ASSIGNED TASK:
Please copy exactly the part of the records below that opens with the line containing "html: <div> <span>拦截器</span>" and closes with the line containing "margin-left: 10px ->", leaving out any pictures.

EXERCISE MATERIALS:
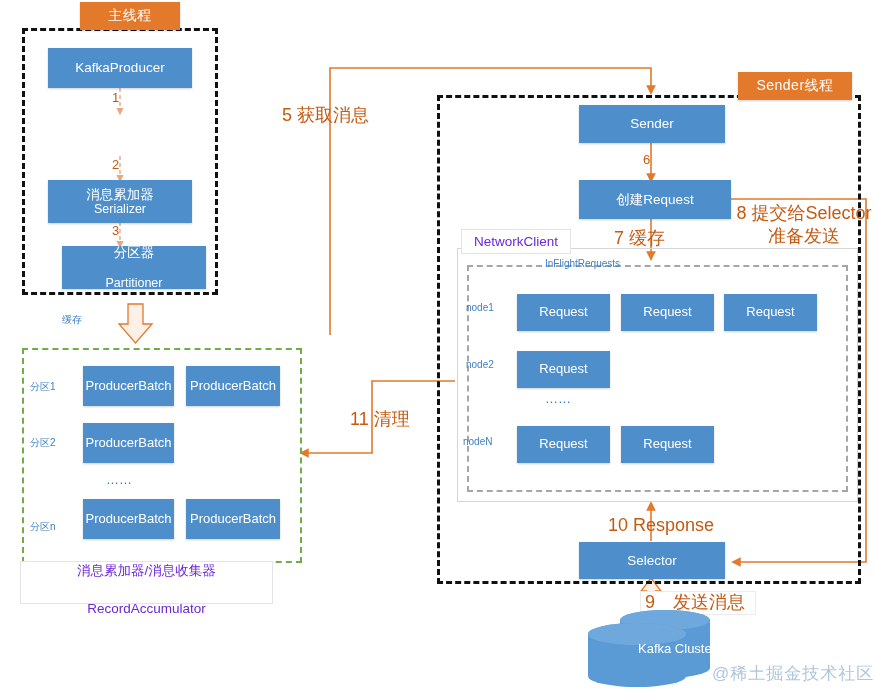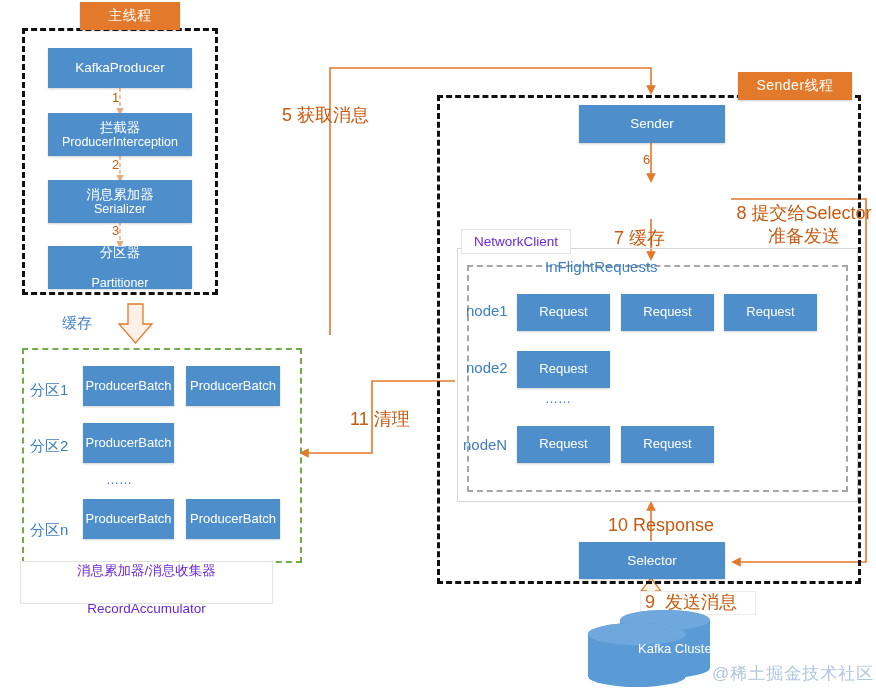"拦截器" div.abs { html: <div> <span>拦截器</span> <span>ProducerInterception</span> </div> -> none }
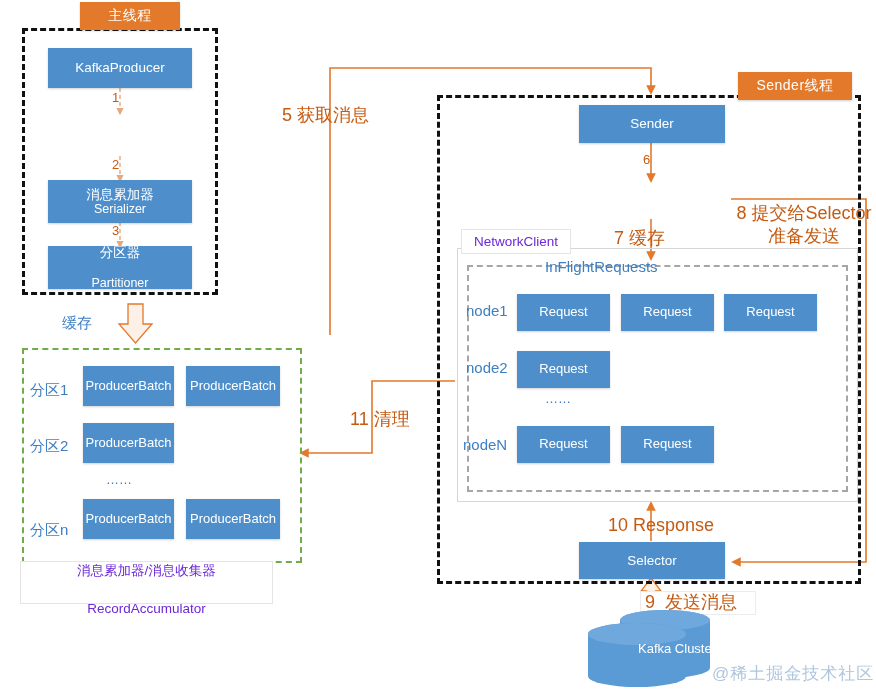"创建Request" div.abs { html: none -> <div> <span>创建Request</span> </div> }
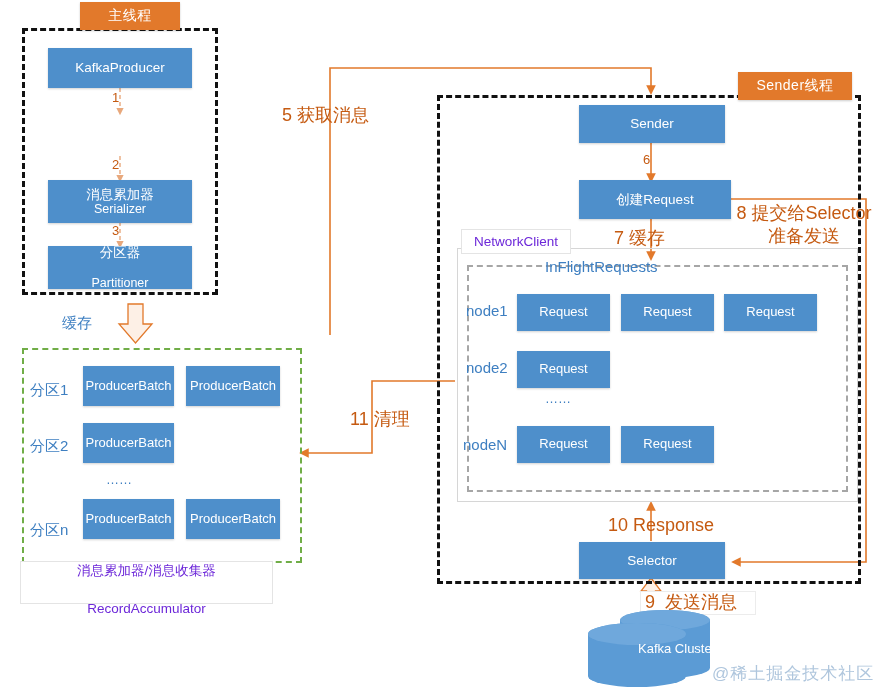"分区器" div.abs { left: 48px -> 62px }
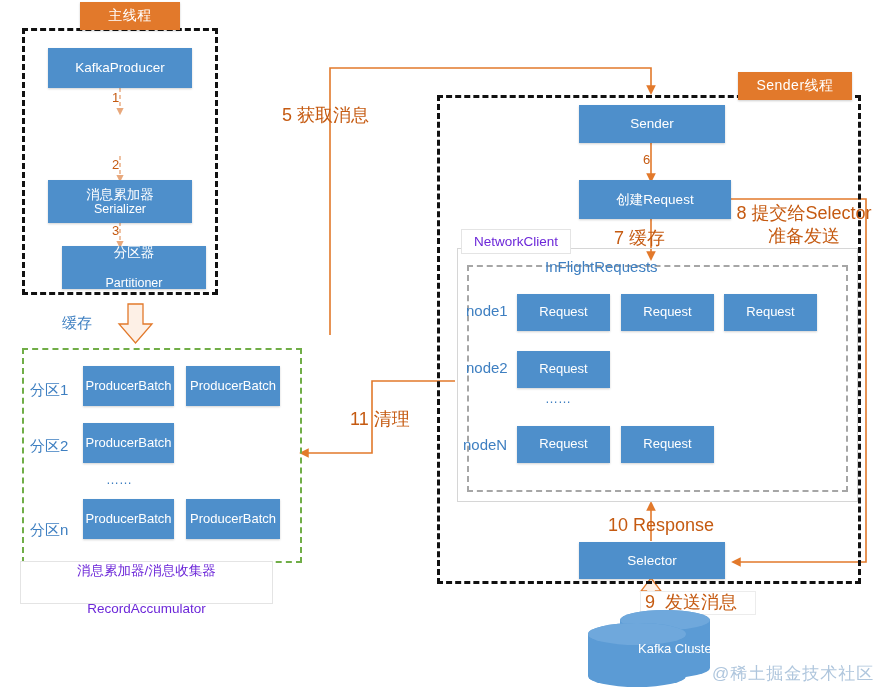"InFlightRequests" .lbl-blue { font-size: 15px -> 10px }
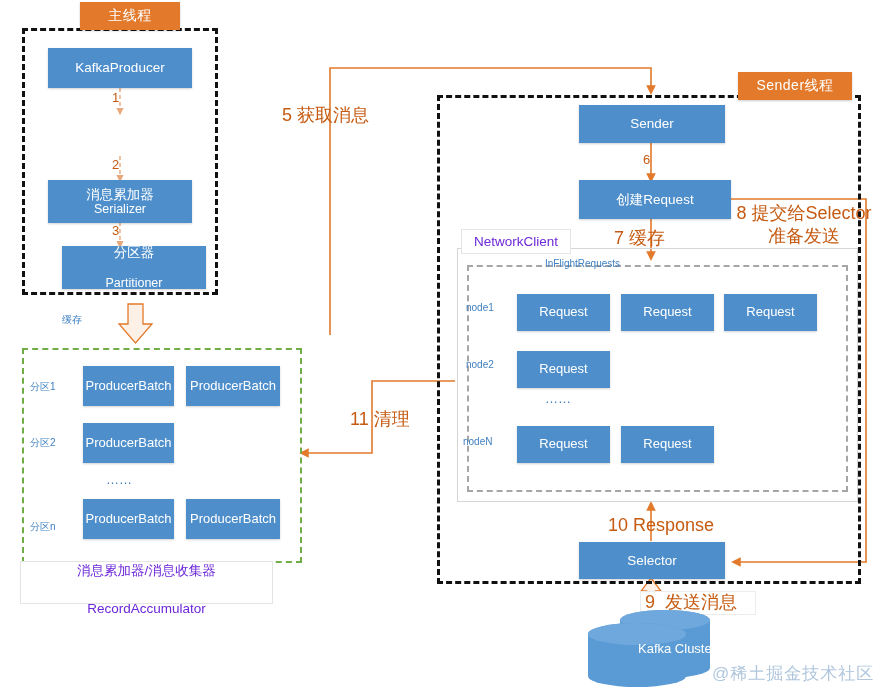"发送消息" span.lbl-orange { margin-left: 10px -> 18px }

---

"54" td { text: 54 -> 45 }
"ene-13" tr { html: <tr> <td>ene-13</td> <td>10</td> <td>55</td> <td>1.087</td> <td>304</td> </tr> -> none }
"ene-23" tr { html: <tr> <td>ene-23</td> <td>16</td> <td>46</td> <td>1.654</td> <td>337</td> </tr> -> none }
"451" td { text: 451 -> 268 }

REPLY:
"拦截器" div.abs { html: <div> <span>拦截器</span> <span>ProducerInterception</span> </div> -> none }
"创建Request" div.abs { html: none -> <div> <span>创建Request</span> </div> }
"分区器" div.abs { left: 48px -> 62px }
"InFlightRequests" .lbl-blue { font-size: 15px -> 10px }
"发送消息" span.lbl-orange { margin-left: 10px -> 18px }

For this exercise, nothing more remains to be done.